[Difference listings]
= = =

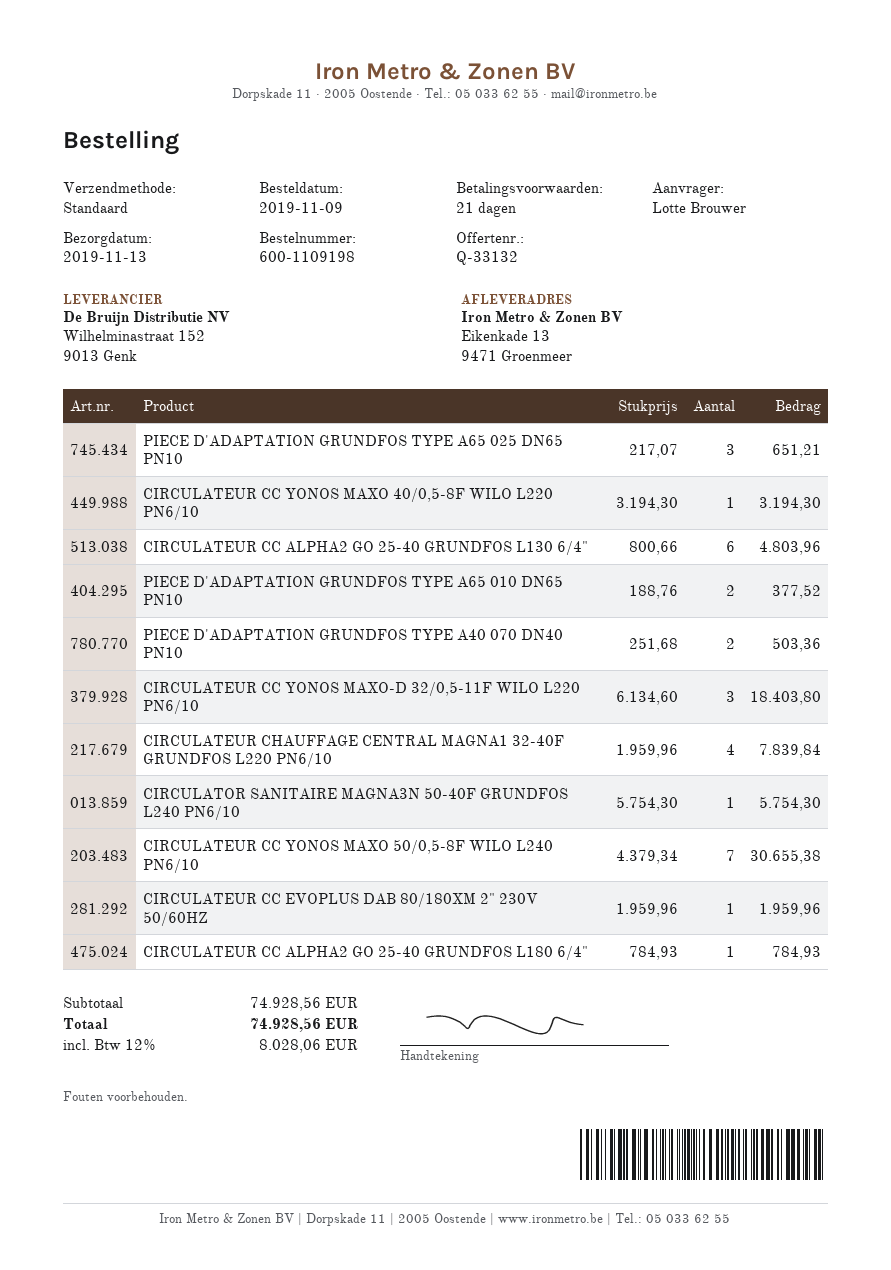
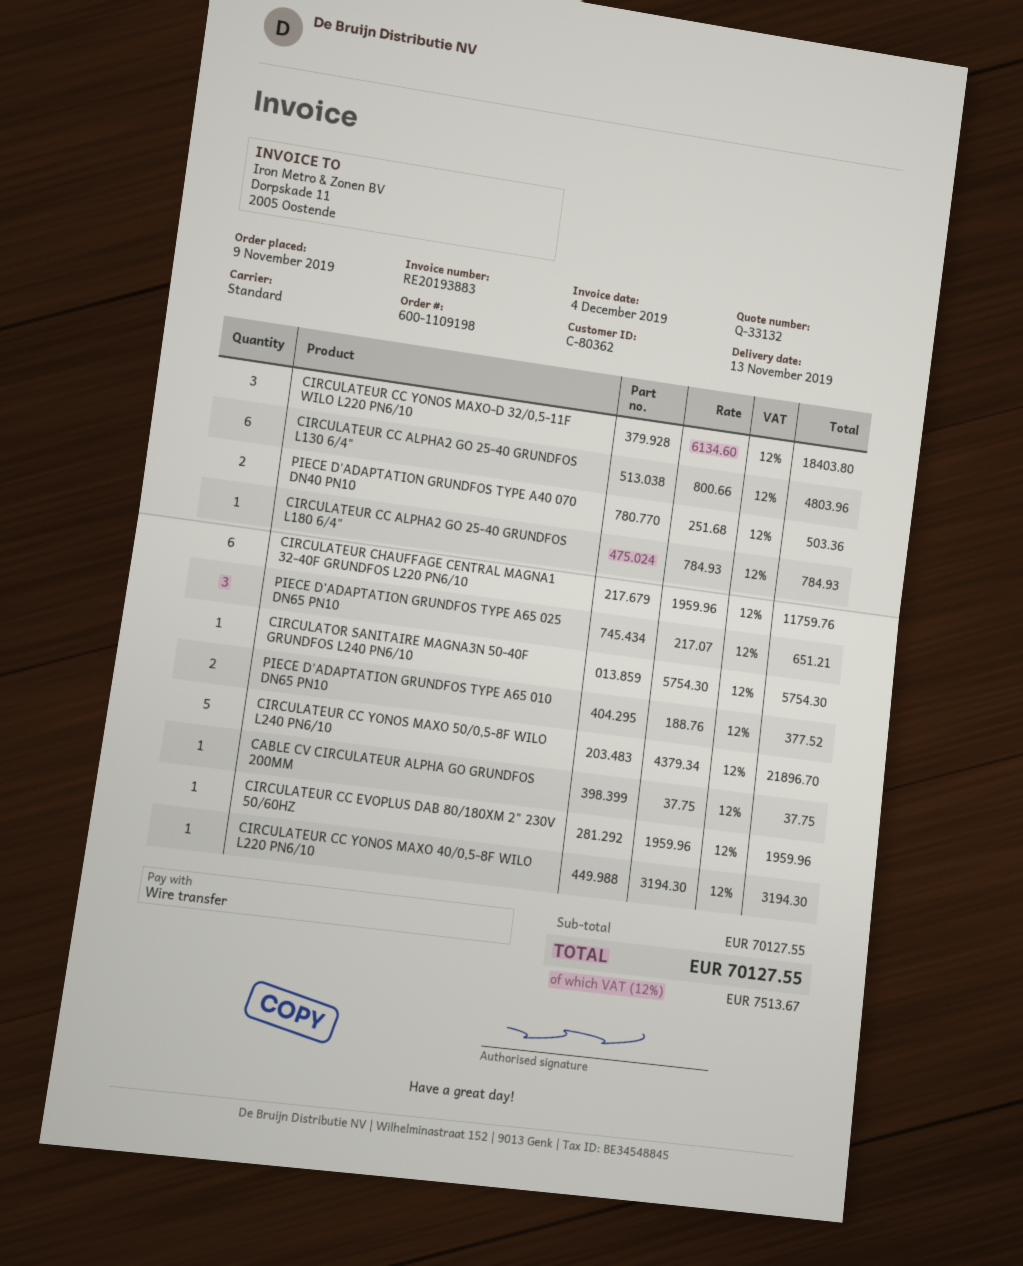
CIRCULATEUR CHAUFFAGE CENTRAL MAGNA1 32-40F GRUNDFOS L220 PN6/10: 4 x 1959.96 = 7839.84 -> 6 x 1959.96 = 11759.76
CIRCULATEUR CC YONOS MAXO 50/0,5-8F WILO L240 PN6/10: 7 x 4379.34 = 30655.38 -> 5 x 4379.34 = 21896.70
CABLE CV CIRCULATEUR ALPHA GO GRUNDFOS 200MM: none -> 1 x 37.75 = 37.75
subtotal: 74928.56 -> 70127.55
tax: 12% = 8028.06 -> 12% = 7513.67
total: 74928.56 -> 70127.55

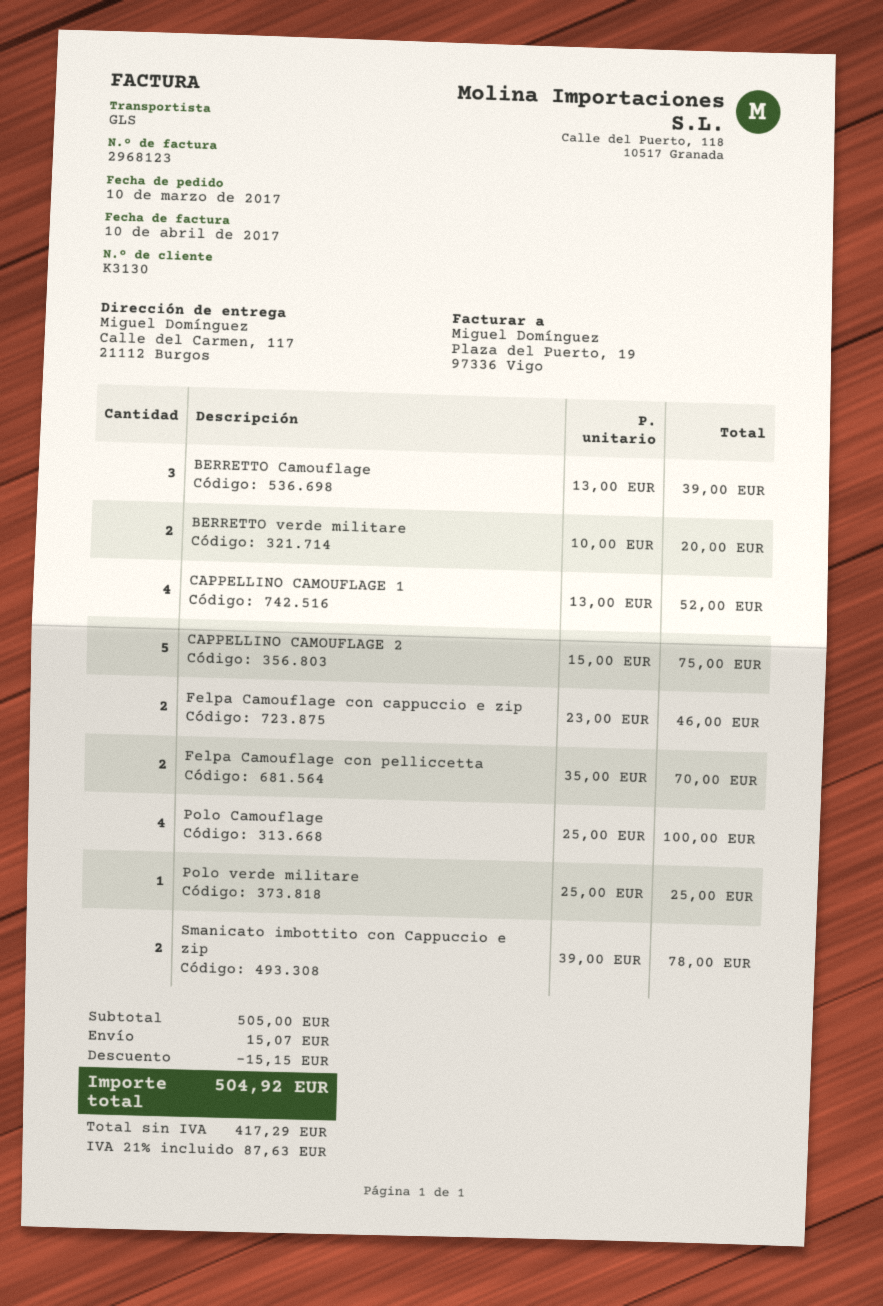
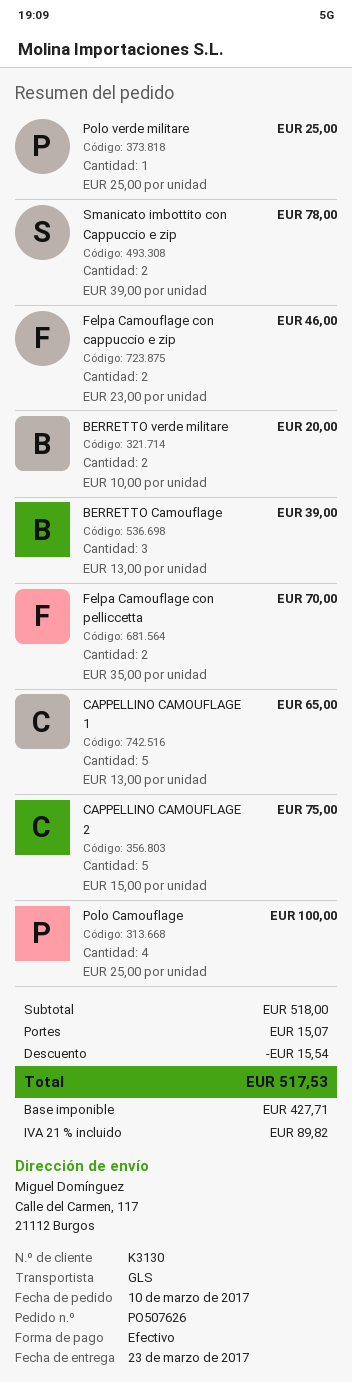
CAPPELLINO CAMOUFLAGE 1: 4 x 13.00 = 52.00 -> 5 x 13.00 = 65.00
subtotal: 505.00 -> 518.00
discount: 15.15 -> 15.54
net: 417.29 -> 427.71
tax: 21% = 87.63 -> 21% = 89.82
total: 504.92 -> 517.53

= = =

**Exercise objective:** Starting at the line that holds "subtotal: 505.00 -> 518.00", retype each line exactly through the end of the entries, both ends included.

**Solution to this exercise:**
subtotal: 505.00 -> 518.00
discount: 15.15 -> 15.54
net: 417.29 -> 427.71
tax: 21% = 87.63 -> 21% = 89.82
total: 504.92 -> 517.53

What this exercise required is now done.